Unscheduled stop-over in Gib
During the trip from Scarlino, the plan was to make a quick stop in Gibraltar to top up my diesel tank before hitting the Atlantic. An affair of a few hours at most. Pity fate had other plans for me !
While sailing I discovered some heavy chafe on the mainsail halyard line (the rope that holds up the main sail on the mast). Had I not doused the sail to check the line, the halyard would have most certainly broken and the film would have been a little different.
The chafe was inside the mast, not outside, where solving the problem would have been easy. Initially I supected it to be caused by some rivets we had used to install a decklight protection, but after taking all the possibile measurements with the sail at all the different reef points, rivets and chafe mark did not coincide. My stop-over of a few hours had suddely become of at least 12 hours to get a new halyard line and try to figure out what was causing the chafe and how to solve it. Doing it at sea was just impossible given the wind and wave conditions. It had to be done in port.

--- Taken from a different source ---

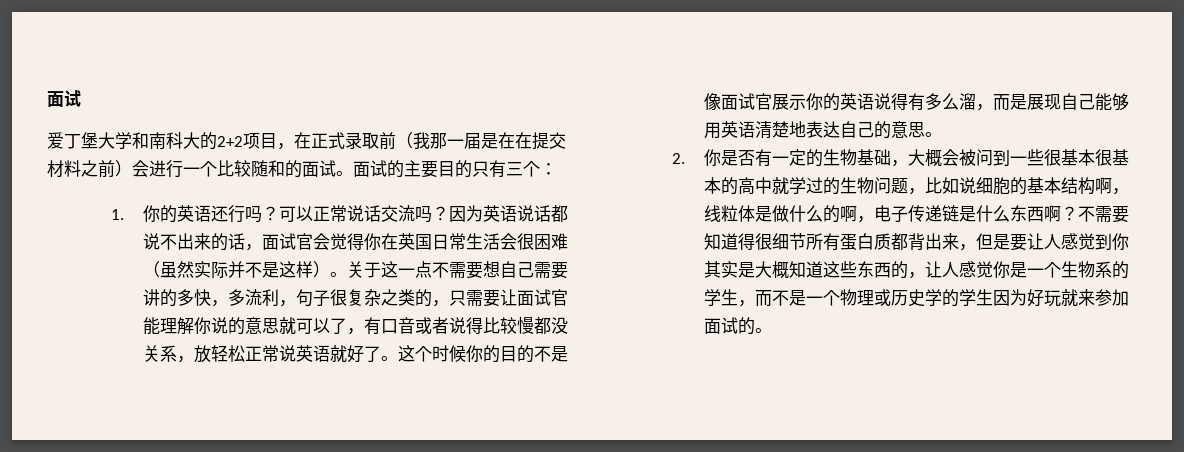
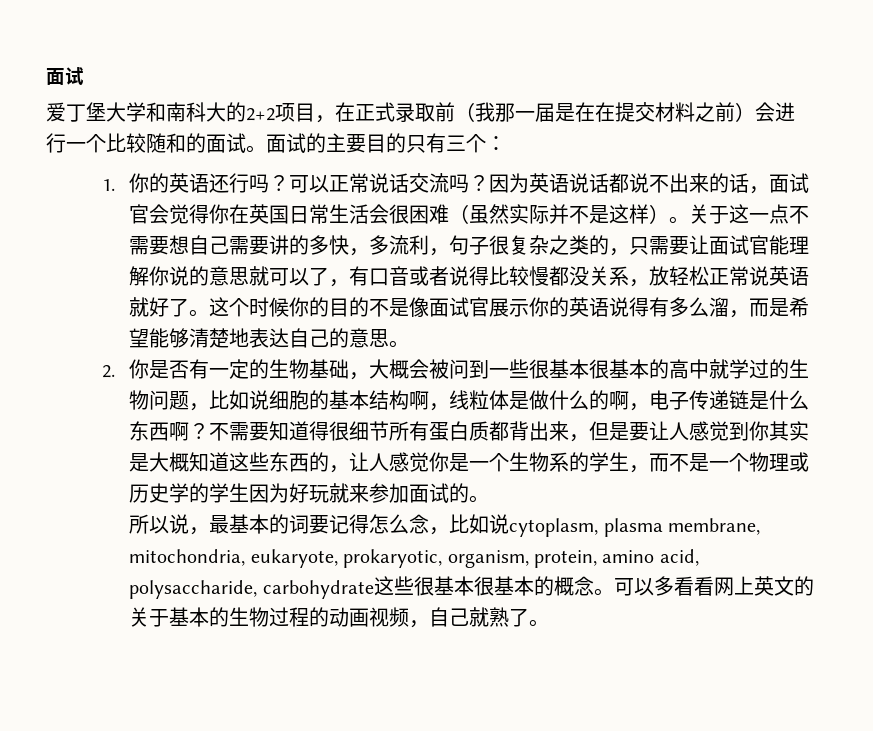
- 这个时候你的目的不是像面试官展示你的英语说得有多么溜，而是展现自己能够用英语清楚地表达自己的意思。
+ 这个时候你的目的不是像面试官展示你的英语说得有多么溜，而是希望能够清楚地表达自己的意思。
+ 所以说，最基本的词要记得怎么念，比如说cytoplasm, plasma membrane, mitochondria, eukaryote, prokaryotic, organism, protein, amino acid, polysaccharide, carbohydrate这些很基本很基本的概念。可以多看看网上英文的关于基本的生物过程的动画视频，自己就熟了。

I arrived in Gibraltar with the wind gusting 40 knots and horizontal driving rain. Not eaxactly a welcome party! The friendly and efficient folks at Alcaidesa Marina in La Linea were very helpful, and in no time I had checked in and was moorend at the assigned berth. The plan was to go to the chandlery next to the marina to get a new line, get it on the mast and find the causes of the chafe.
It was Saturday morning (yesterday) and the chandlery was open until 1 p.m. , or so I thought !
When I arrived in front of the shop and saw the door firmly shut, the 12 hour stop-over immediately became at least 12 hours longer. The guys of the chandlery had decided a month before that they would not open Saturdays. Pity they didn't update the opening times on their web page or tell the marina folks!
Being Saturday, all other chandleries were closed so I needed a plan B to avoid having to spend another day at the dockside.
So this morning I started playing with all the other halyards to get a line that would be robust enough to sustain the mainsail in the strong head-winds I expect to have in the Atlantic.
Now the spare Genoa halyard has beccome the spare spinnaker halyard, the spinnaker halyard has been moved to become the spare mainsail halyard and what was the spare mainsail halyard has become the main halyard.
The cause of the chafe has remained a mistery. I spoke at length with the mast maker and my shore team, but nobody can find a plausible explanation. Trial and error will at some point reveal the truth. In the mean time I'll have to get myself a good few new main halyard lines and prepare for the worse.
Fair winds and following seas to all.